== Prompt ==
Word for word, copy the entire listing below, but do not carry over any pictures.

== Input material ==
- Opening Delimiter -
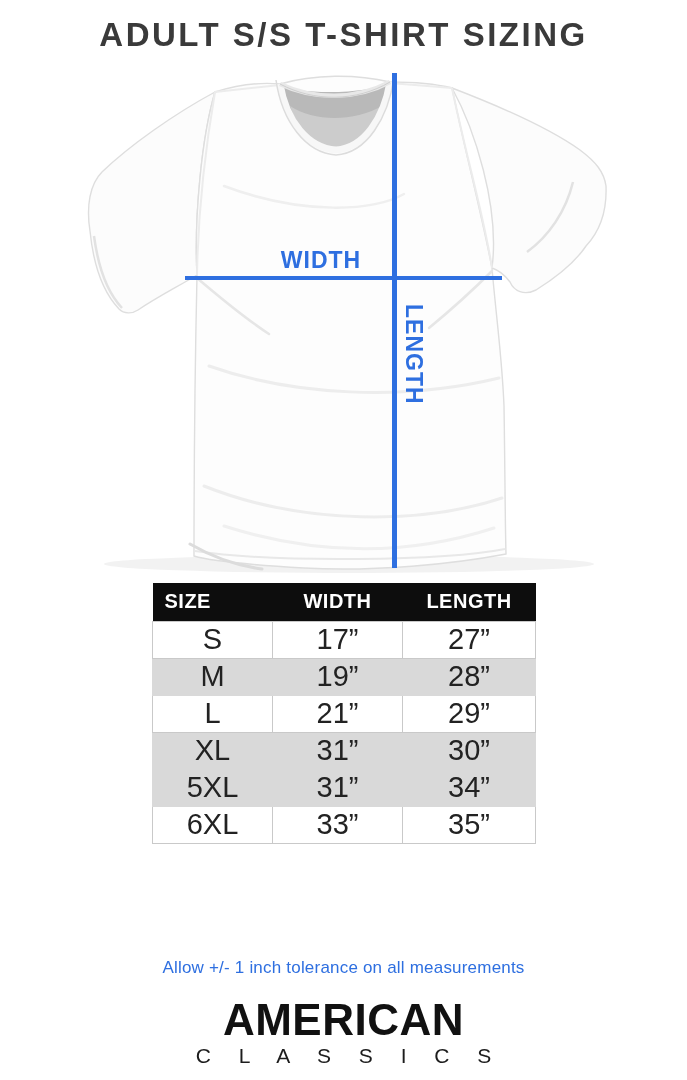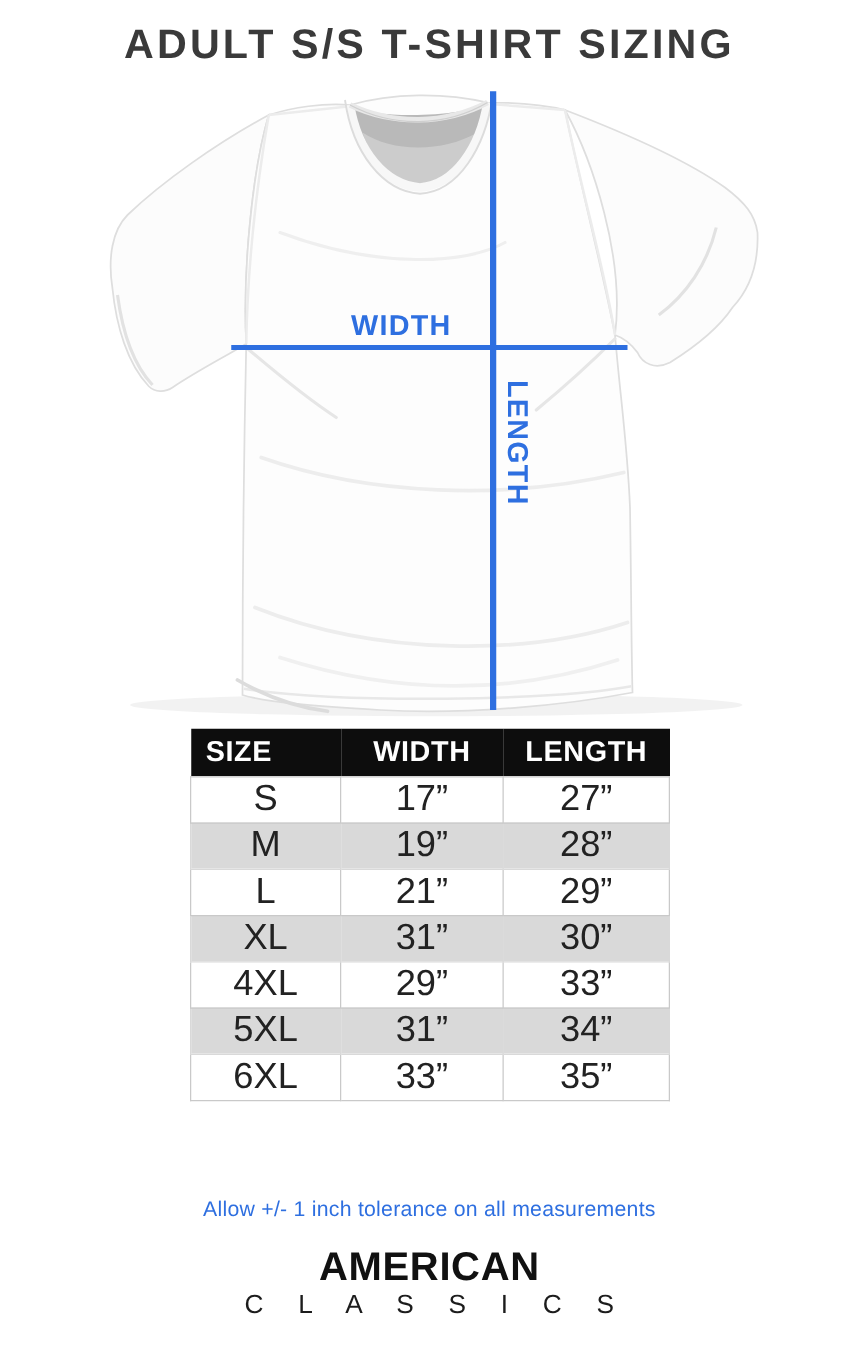--- a/index.html
+++ b/index.html
@@ -36,7 +36,7 @@
   }
   table.size-table th{
     background:var(--header-bg);color:#ffffff;
-    height:38px;font-size:23px;font-weight:bold;letter-spacing:0.5px;
+    height:38px;font-size:20px;font-weight:bold;letter-spacing:0.5px;
     text-align:center;vertical-align:middle;
   }
   table.size-table th:first-child{text-align:left;padding-left:12px;}

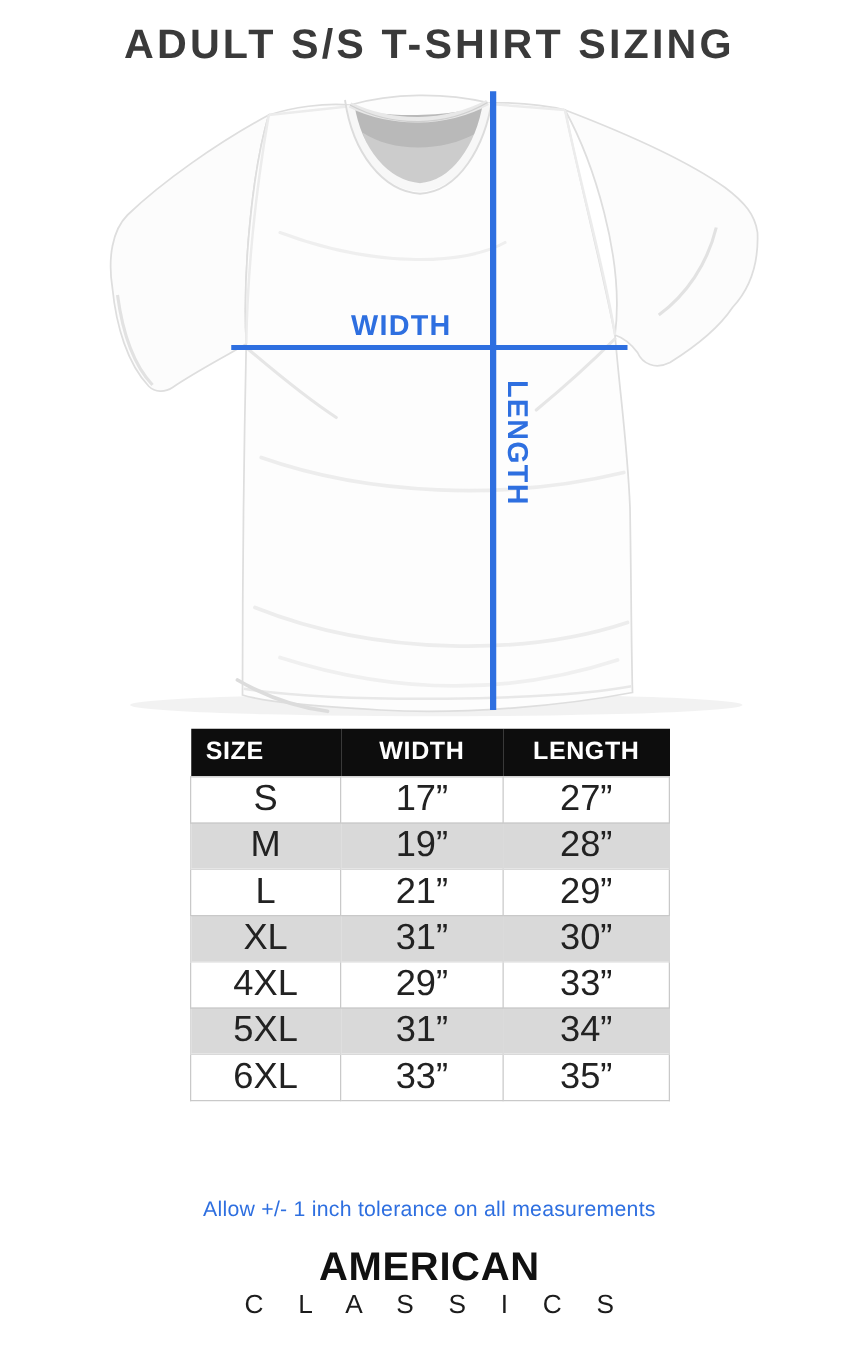--- a/index.html
+++ b/index.html
@@ -150,11 +150,6 @@
         <td>31”</td>
         <td>30”</td>
       </tr>
-      <tr>
-        <td>4XL</td>
-        <td>29”</td>
-        <td>33”</td>
-      </tr>
       <tr class="alt">
         <td>5XL</td>
         <td>31”</td>

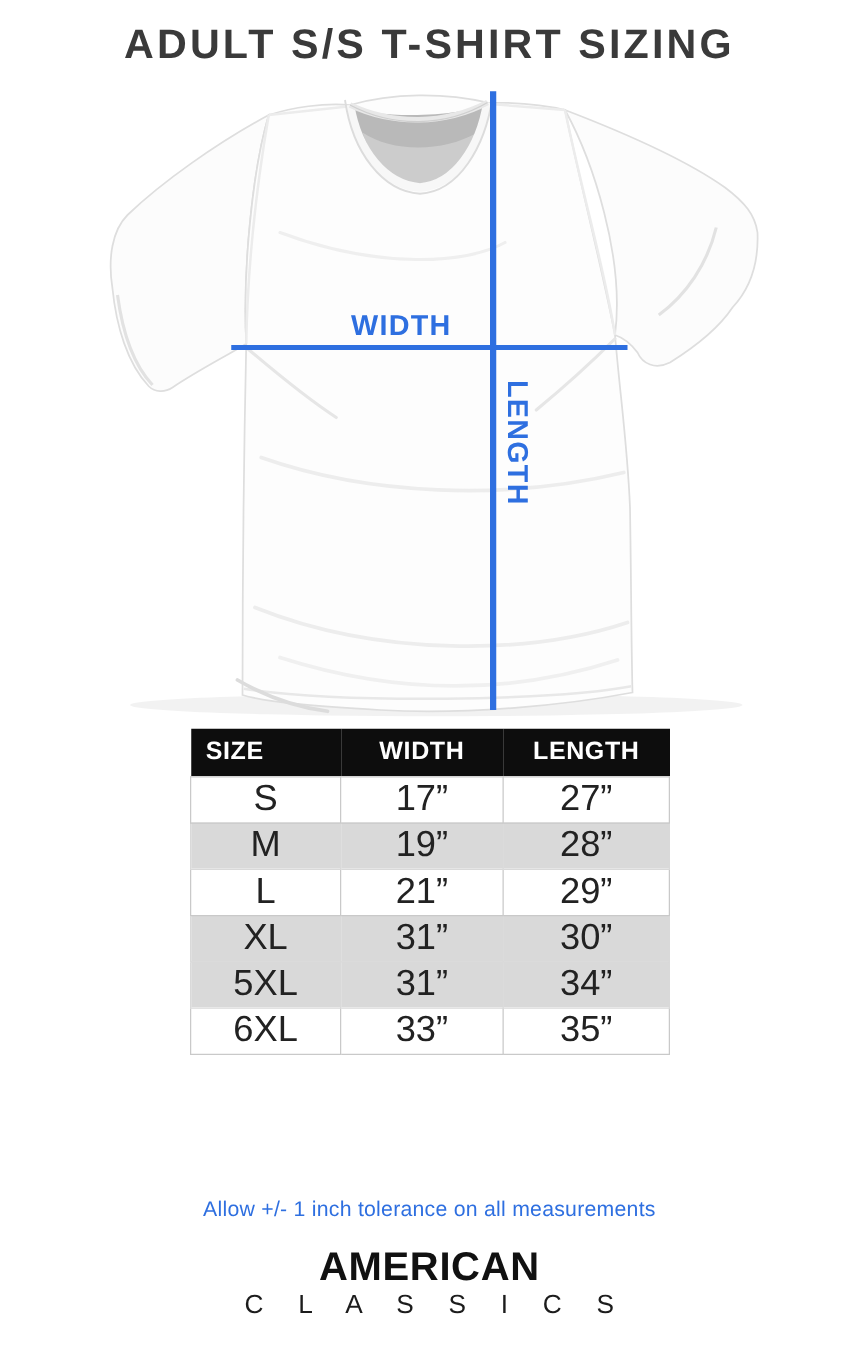--- a/index.html
+++ b/index.html
@@ -55,7 +55,7 @@
     color:var(--accent-blue);letter-spacing:0.2px;
   }
   .brand{position:absolute;top:997px;left:0;width:100%;text-align:center;color:#111;}
-  .brand-line1{font-size:32px;font-weight:800;letter-spacing:0.5px;line-height:1.05;}
+  .brand-line1{font-size:44px;font-weight:800;letter-spacing:0.5px;line-height:1.05;}
   .brand-line2{font-size:21px;font-weight:300;letter-spacing:11px;padding-left:11px;color:#1c1c1c;margin-top:1px;}
 </style>
 </head>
- Closing Delimiter -
== Exercise output ==
--- a/index.html
+++ b/index.html
@@ -36,7 +36,7 @@
   }
   table.size-table th{
     background:var(--header-bg);color:#ffffff;
-    height:38px;font-size:23px;font-weight:bold;letter-spacing:0.5px;
+    height:38px;font-size:20px;font-weight:bold;letter-spacing:0.5px;
     text-align:center;vertical-align:middle;
   }
   table.size-table th:first-child{text-align:left;padding-left:12px;}

--- a/index.html
+++ b/index.html
@@ -150,11 +150,6 @@
         <td>31”</td>
         <td>30”</td>
       </tr>
-      <tr>
-        <td>4XL</td>
-        <td>29”</td>
-        <td>33”</td>
-      </tr>
       <tr class="alt">
         <td>5XL</td>
         <td>31”</td>

--- a/index.html
+++ b/index.html
@@ -55,7 +55,7 @@
     color:var(--accent-blue);letter-spacing:0.2px;
   }
   .brand{position:absolute;top:997px;left:0;width:100%;text-align:center;color:#111;}
-  .brand-line1{font-size:32px;font-weight:800;letter-spacing:0.5px;line-height:1.05;}
+  .brand-line1{font-size:44px;font-weight:800;letter-spacing:0.5px;line-height:1.05;}
   .brand-line2{font-size:21px;font-weight:300;letter-spacing:11px;padding-left:11px;color:#1c1c1c;margin-top:1px;}
 </style>
 </head>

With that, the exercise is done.